Dopo 32 anni dalla morte, la popolazione di Pedali e il sindaco Vincenzo Corraro l'hanno voluto onorare e ricordare, dedicandogli uno slargo, nelle vicinanze della chiesa madre del piccolo villaggio, adagiato sulla valle del Mercure. La piazzetta è stata inaugurata nel pomeriggio di martedì 26 agosto. Dalla sua Albidona sono giunti sette suoi nipoti, una ventina di pronipoti e suoi vecchi amici, tra i quali, Vincenzo Filazzola, "ragazzo dell'Azione cattolica" degli anni '50. La piazzetta Dolcedorme era gremita di gente, di Pedali e dintorni; qualcuno è giunto anche dalla vicina Laino Borgo, da Rotonda e da San Severino Lucano. L'hanno ricordato, senza retorica, non solo il giovane sindaco Vincenzo Corraro, che ha porto il saluto ai convenuti, ma anche il parroco di Pedali, don Francesco Sirufo, il dott. Vincenzo Libonati, il medico Domenico Lauria (ex consigliere comunale e consigliere provinciale) e il dott. Alessio Bonafine, che nell'agosto del 1982 era sindaco di Viggianello e gli dedicò un commovente elogio funebre. La presenza e l'intervento del dott. Bonafine hanno suscitato grande emozione.
Ha coordinato gli interventi la professoressa Maria Gabriella Conte; infine, Giuseppe Rizzo, nipote di don Giulio, ha parlato di "dispersione migratoria" e ha letto numerosi messaggi pervenuti da amici e parenti sparsi in tutto il mondo: Albidona, Cosenza, Bologna, Argentina e Norvegia (dove lavora un suo parente medico).

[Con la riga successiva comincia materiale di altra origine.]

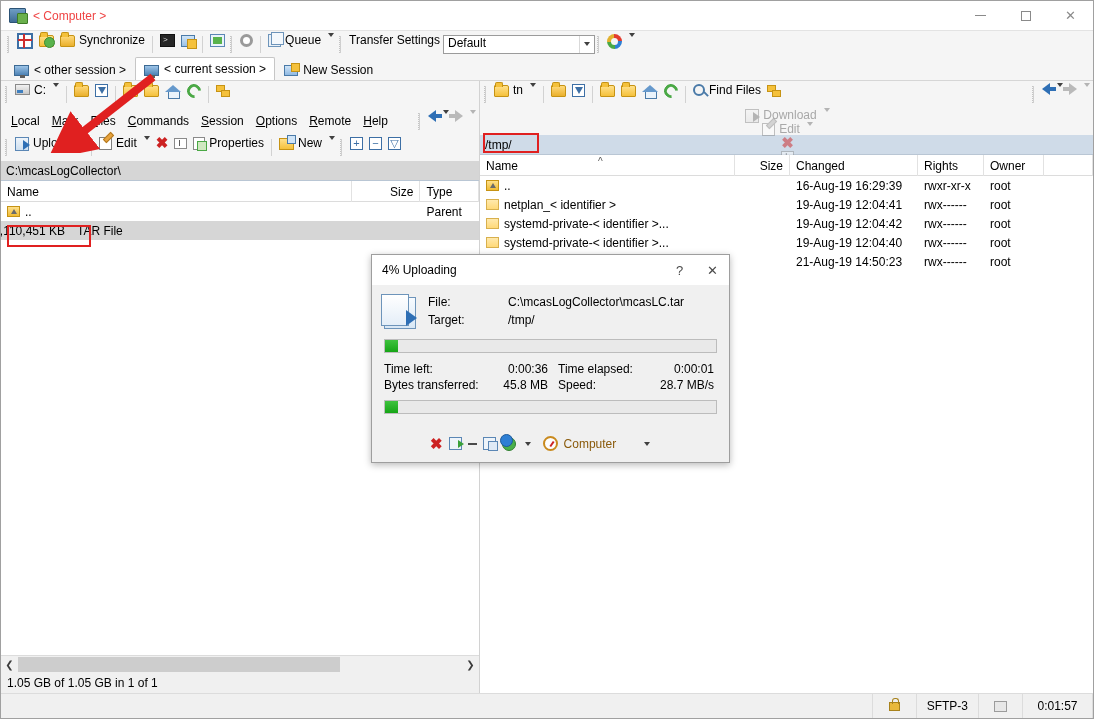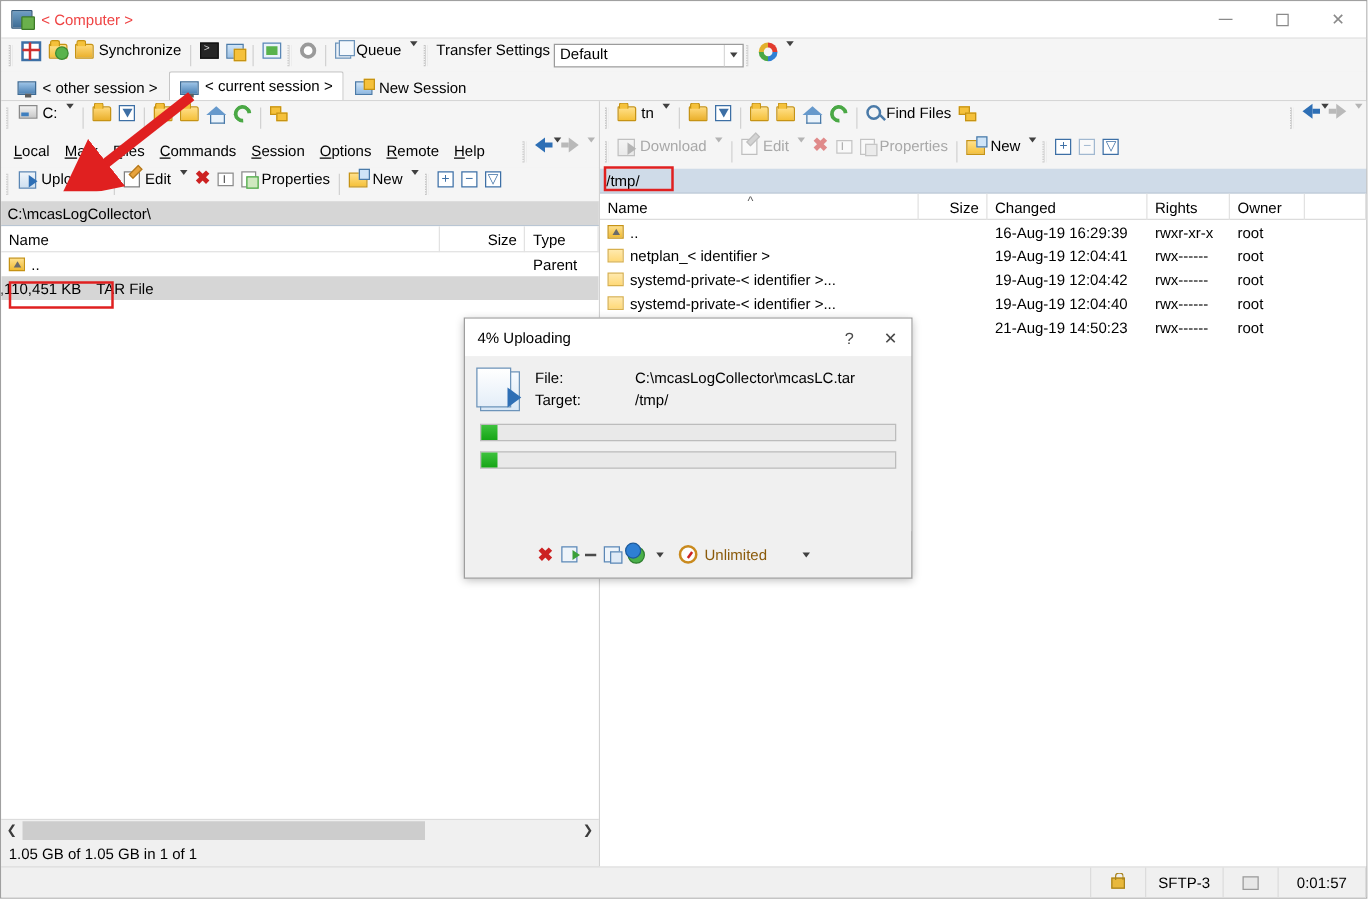--- a/index.html
+++ b/index.html
@@ -672,21 +672,21 @@
         <div class="tb-item">
             <span class="arrow-l"></span>
             <span class="caret"></span>
           </div>
         <div class="tb-item">
             <span class="arrow-r"></span>
             <span class="caret dis"></span>
           </div>
       </div>
 
-      <div class="pane-toolbar" style="opacity:1;">
+      <div class="pane-toolbar" style="opacity:1;flex-direction:column;">
         <div class="tb-grip"></div>
         <div class="tb-item" style="color:#a8a8a8;">
           <span class="ic-upload" style="filter:grayscale(1);opacity:.45;"></span>
           <span>Download</span>
           <span class="caret dis"></span>
         </div>
         <div class="tb-sep"></div>
         <div class="tb-item" style="color:#a8a8a8;">
           <span class="ic-edit" style="filter:grayscale(1);opacity:.45;"></span>
           <span>Edit</span>
@@ -816,33 +816,43 @@
         <div class="kv">
           <span>File:</span>
           <span>C:\mcasLogCollector\mcasLC.tar</span>
           <span>Target:</span>
           <span>/tmp/</span>
         </div>
       </div>
       <div class="progress">
         <div class="bar" id="bar-file" style="width: 4%;"></div>
       </div>
+      <div class="stats">
+        <span>Time left:</span>
+        <span class="r">0:00:36</span>
+        <span style="padding-left:10px;">Time elapsed:</span>
+        <span class="r">0:00:01</span>
+        <span>Bytes transferred:</span>
+        <span class="r">45.8 MB</span>
+        <span style="padding-left:10px;">Speed:</span>
+        <span class="r">28.7 MB/s</span>
+      </div>
       <div class="progress" style="margin-top:8px;">
         <div class="bar" id="bar-total" style="width: 4%;"></div>
       </div>
     </div>
     <div class="dlg-footer">
       <span class="ic-cancel">✖</span>
       <span class="ic-skip"></span>
       <span class="ic-minimize"></span>
       <span class="ic-queuebtn"></span>
       <span class="ic-check"></span>
       <span class="caret"></span>
       <span class="ic-speed" style="margin-left:6px;"></span>
-      <span style="color:#8a5a0a;">Unlimited</span>
+      <span style="color:#8a5a0a;">Computer</span>
       <span class="caret" style="margin-left:22px;"></span>
     </div>
   </div>
 
   <div class="anno-box" style="left:6px;  top:224px; width:84px;  height:22px;"></div>
   <div class="anno-box" style="left:482px; top:132px; width:56px;  height:20px;"></div>
   <svg class="anno-arrow" style="left:40px; top:72px; width:120px; height:80px;" viewBox="0 0 120 80">
     <defs>
       <marker id="ah" markerWidth="6" markerHeight="6" refX="1" refY="3" orient="auto">
         <path d="M0,0 L6,3 L0,6 z" fill="#e02020"></path>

Molto sentito il ricordo del presidente del Circolo degli Albidonesi di Buenos Aires (intitolato a don Giulio), dott. Giuseppe Napoli.
Il rev.don Francesco Sirufo si è intrattenuto anche sulla poesia di don Giulio Rizzo, infatti era chiamato "sacerdote poeta"; essendo figlio di contadini, le sue poesie si ispirano quasi sempre al mondo degli umili, agli emigranti e ai giovani. Negli anni Cinquanta, don Giulio Rizzo scrisse alcuni articoli contro le "dimenticanze" e le "inadempienze" governative e statali della Calabria e dei piccoli paesi, suscitando accesi dibattiti e polemiche, ed egli ebbe a sopportare amarezze e incomprensioni della classe alte e dominante. La serata di Pedali si è conclusa con un gustoso rinfresco di prodotti tipici locali e con una bella suonata di zampogne e tamburello di Andrea Miraglia, di Pino Salamone e degli albidonesi Leonardo Rago e Leonardo Gatto.